INSTRUCTIONS TO FOLLOW :: Return the lines from the one containing "subtotal: 7516.86 -> 7717.38" to the end of the material, both end lines included, exactly and with nothing else.

MATERIAL FOR THIS TASK ::

+===+

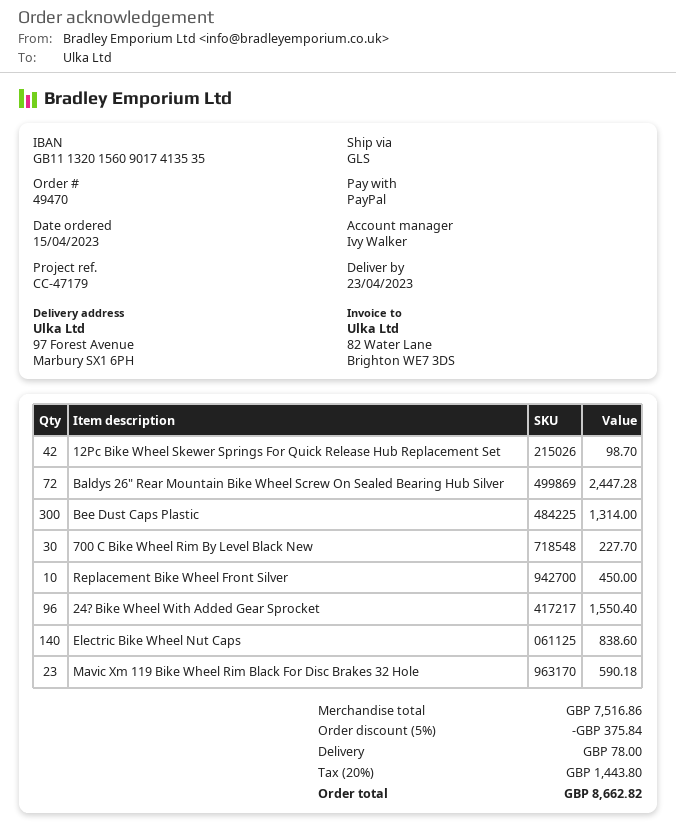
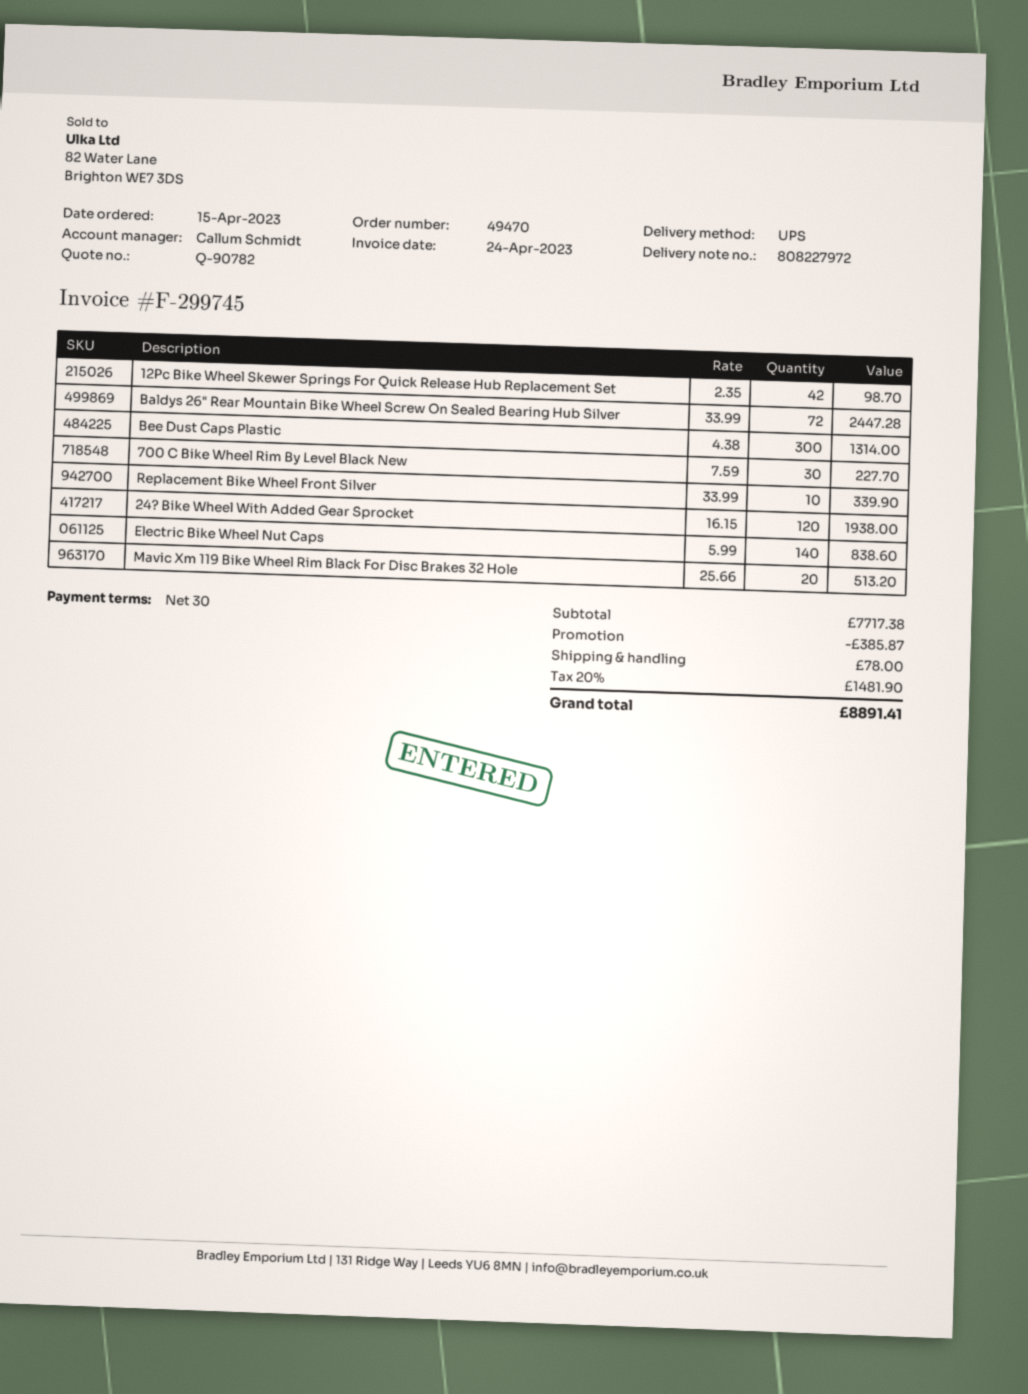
sales rep: Ivy Walker -> Callum Schmidt
shipping method: GLS -> UPS
Replacement Bike Wheel Front Silver: 10 for 450.00 -> 10 for 339.90
24? Bike Wheel With Added Gear Sprocket: 96 for 1550.40 -> 120 for 1938.00
Mavic Xm 119 Bike Wheel Rim Black For Disc Brakes 32 Hole: 23 for 590.18 -> 20 for 513.20
subtotal: 7516.86 -> 7717.38
discount: 375.84 -> 385.87
tax: 20% = 1443.80 -> 20% = 1481.90
total: 8662.82 -> 8891.41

+===+

SOLVED PROBLEM ::
subtotal: 7516.86 -> 7717.38
discount: 375.84 -> 385.87
tax: 20% = 1443.80 -> 20% = 1481.90
total: 8662.82 -> 8891.41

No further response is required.